MATERIAL FOR THE TASK →
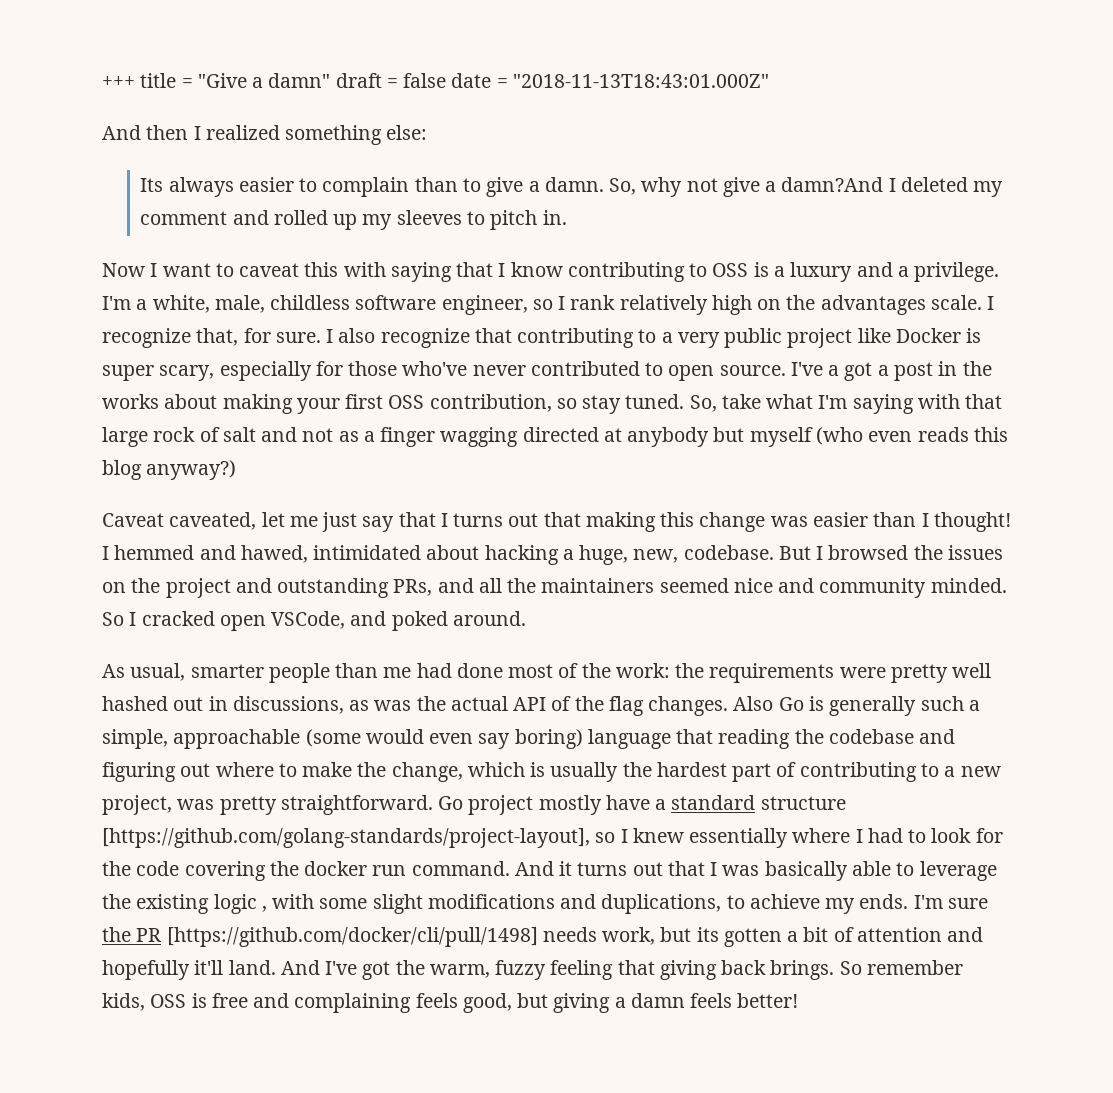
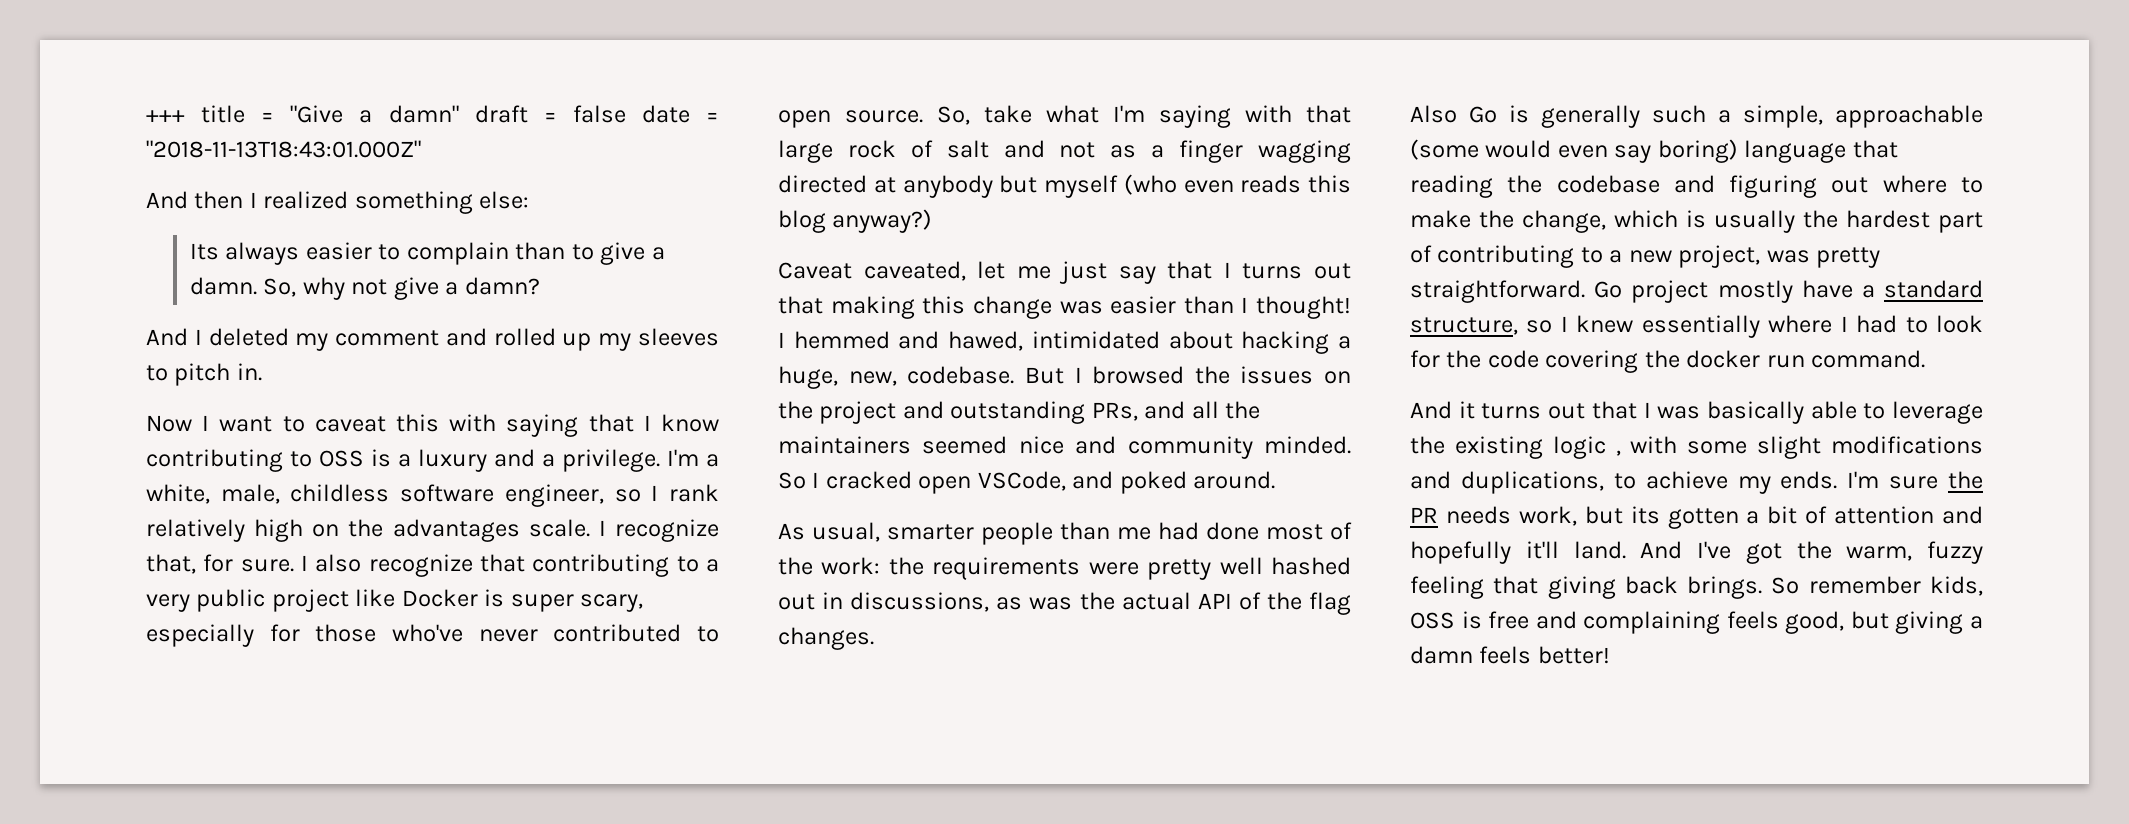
[781,177,884,192] damn?And -> [464,277,540,295] [146,328,188,346] damn? // And
[790,361,992,381] [102,394,685,414] I've a got a post in the works about making your first OSS contribution, so stay tuned. -> (923, 116) none
(729, 706) none -> (874, 638) //
[760,796,846,810] [102,828,590,848] structure [https://github.com/golang-standards/project-layout], -> [1410,317,1518,335] structure,
(510, 868) none -> (1926, 359) //
[166,927,538,947] [https://github.com/docker/cli/pull/1498] -> (1438, 515) none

EXERCISE REQUIREMENTS → A complete answer reproduces every line of the records in which the word "https" occurs.

OUTPUT FOR THIS EXERCISE →
[760,796,846,810] [102,828,590,848] structure [https://github.com/golang-standards/project-layout], -> [1410,317,1518,335] structure,
[166,927,538,947] [https://github.com/docker/cli/pull/1498] -> (1438, 515) none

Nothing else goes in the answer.